**REQUIREMENT**
From the records that follow, copy every line in which "叫醒自己" appears.

=== TASK DATA ===

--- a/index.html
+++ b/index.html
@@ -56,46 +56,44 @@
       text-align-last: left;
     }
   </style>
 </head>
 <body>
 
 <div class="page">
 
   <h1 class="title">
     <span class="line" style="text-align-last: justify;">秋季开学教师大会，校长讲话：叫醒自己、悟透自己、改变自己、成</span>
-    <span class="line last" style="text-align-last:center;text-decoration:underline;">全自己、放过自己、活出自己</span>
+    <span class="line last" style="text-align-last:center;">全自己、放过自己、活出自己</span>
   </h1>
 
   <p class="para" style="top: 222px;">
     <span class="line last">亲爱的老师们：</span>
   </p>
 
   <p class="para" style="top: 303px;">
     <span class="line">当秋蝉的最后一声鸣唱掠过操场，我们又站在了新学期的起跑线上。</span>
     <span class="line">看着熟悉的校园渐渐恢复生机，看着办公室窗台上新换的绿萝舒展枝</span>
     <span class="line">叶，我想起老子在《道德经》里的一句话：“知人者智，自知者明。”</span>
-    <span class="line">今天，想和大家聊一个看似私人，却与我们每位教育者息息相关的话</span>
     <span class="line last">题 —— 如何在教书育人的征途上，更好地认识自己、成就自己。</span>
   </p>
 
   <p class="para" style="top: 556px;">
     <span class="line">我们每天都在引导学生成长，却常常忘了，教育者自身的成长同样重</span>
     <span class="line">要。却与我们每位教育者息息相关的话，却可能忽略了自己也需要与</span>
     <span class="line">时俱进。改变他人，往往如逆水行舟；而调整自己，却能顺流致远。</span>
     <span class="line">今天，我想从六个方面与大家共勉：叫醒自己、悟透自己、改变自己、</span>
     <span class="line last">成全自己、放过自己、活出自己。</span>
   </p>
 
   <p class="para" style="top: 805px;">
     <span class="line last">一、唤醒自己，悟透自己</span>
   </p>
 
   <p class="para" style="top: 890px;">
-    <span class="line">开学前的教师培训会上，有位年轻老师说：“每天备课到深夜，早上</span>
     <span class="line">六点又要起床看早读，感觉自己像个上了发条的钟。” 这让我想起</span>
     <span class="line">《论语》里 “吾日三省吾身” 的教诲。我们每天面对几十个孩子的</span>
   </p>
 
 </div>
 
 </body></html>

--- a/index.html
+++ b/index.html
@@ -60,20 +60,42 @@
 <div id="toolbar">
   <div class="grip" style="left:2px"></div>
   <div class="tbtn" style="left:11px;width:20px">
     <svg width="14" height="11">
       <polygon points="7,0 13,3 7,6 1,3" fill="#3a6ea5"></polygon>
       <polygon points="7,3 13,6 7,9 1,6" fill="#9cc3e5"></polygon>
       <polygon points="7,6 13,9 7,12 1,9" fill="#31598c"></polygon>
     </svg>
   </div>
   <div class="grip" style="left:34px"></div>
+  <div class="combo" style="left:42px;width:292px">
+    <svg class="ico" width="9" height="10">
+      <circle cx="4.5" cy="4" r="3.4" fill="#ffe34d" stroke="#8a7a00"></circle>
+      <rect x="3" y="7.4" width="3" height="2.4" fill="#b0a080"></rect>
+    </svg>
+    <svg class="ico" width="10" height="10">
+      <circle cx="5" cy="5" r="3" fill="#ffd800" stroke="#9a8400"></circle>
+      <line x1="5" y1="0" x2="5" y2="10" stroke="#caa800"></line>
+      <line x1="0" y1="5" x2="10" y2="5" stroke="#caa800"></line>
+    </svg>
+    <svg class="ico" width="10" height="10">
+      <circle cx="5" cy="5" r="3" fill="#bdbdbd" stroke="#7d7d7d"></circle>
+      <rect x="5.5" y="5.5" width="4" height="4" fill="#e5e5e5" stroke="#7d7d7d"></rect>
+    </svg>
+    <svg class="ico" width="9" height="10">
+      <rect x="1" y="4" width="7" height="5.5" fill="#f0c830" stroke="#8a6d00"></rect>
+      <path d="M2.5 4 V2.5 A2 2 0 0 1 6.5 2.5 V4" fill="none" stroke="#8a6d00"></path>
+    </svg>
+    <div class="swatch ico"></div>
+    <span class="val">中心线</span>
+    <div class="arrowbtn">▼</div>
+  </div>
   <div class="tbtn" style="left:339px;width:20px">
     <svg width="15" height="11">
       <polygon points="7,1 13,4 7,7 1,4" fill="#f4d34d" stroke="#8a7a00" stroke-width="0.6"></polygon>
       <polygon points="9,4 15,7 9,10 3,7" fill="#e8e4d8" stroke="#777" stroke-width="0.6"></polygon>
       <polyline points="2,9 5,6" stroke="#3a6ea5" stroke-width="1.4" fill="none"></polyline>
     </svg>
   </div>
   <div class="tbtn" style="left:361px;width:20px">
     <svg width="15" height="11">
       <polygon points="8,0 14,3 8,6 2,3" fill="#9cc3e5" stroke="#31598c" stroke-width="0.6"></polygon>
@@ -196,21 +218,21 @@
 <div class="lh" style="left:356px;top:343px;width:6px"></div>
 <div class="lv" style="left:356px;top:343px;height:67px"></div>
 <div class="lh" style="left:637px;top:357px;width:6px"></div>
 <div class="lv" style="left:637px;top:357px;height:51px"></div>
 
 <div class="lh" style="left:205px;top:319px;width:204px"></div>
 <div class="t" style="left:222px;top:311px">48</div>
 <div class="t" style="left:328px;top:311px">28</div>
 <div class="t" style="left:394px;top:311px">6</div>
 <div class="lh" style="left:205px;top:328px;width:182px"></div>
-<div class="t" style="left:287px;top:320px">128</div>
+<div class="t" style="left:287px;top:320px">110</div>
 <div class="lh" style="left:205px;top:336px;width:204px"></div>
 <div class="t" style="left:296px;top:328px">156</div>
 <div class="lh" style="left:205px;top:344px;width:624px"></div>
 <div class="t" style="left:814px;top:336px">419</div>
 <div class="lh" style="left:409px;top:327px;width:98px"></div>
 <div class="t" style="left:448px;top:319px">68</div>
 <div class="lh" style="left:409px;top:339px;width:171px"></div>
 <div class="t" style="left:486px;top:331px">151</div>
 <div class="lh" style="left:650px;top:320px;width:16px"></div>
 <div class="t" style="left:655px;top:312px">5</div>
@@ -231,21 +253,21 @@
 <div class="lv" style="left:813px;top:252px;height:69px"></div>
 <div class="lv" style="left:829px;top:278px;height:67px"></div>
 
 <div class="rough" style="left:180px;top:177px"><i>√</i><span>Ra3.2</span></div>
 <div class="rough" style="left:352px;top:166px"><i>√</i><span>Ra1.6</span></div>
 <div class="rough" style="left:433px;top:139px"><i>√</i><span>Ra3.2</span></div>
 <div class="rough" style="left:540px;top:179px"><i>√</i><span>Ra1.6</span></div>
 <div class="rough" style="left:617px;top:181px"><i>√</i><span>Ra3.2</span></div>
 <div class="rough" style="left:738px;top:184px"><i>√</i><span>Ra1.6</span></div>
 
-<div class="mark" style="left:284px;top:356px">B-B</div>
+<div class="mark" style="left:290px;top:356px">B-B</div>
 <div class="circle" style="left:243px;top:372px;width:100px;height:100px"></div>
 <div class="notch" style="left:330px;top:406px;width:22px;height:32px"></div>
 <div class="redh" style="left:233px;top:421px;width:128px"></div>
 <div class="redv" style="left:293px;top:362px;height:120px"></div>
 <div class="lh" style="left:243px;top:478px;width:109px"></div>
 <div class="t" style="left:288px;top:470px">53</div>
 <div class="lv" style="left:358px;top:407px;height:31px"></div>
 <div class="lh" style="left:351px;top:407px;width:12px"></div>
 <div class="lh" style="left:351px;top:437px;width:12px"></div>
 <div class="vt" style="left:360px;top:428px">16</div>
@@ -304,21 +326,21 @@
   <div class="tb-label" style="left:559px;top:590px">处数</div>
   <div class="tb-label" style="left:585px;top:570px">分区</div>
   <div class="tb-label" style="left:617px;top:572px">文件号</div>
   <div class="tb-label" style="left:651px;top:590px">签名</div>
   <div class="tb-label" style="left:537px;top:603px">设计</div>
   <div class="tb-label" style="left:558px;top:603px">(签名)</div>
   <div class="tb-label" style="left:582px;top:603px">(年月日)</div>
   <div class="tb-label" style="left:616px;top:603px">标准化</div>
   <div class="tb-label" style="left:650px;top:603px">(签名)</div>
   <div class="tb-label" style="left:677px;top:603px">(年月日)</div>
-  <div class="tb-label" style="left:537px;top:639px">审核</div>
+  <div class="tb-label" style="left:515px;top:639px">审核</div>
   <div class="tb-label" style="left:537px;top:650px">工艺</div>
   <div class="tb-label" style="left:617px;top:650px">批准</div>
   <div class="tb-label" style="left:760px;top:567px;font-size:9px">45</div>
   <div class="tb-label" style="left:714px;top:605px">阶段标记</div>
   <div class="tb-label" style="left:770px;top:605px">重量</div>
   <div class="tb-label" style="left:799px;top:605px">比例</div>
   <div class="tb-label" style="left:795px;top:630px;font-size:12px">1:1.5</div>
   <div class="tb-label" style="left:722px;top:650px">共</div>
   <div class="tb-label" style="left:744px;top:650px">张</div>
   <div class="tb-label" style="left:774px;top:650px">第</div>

===

**PROBLEM SOLUTION**
     <span class="line" style="text-align-last: justify;">秋季开学教师大会，校长讲话：叫醒自己、悟透自己、改变自己、成</span>
     <span class="line">今天，我想从六个方面与大家共勉：叫醒自己、悟透自己、改变自己、</span>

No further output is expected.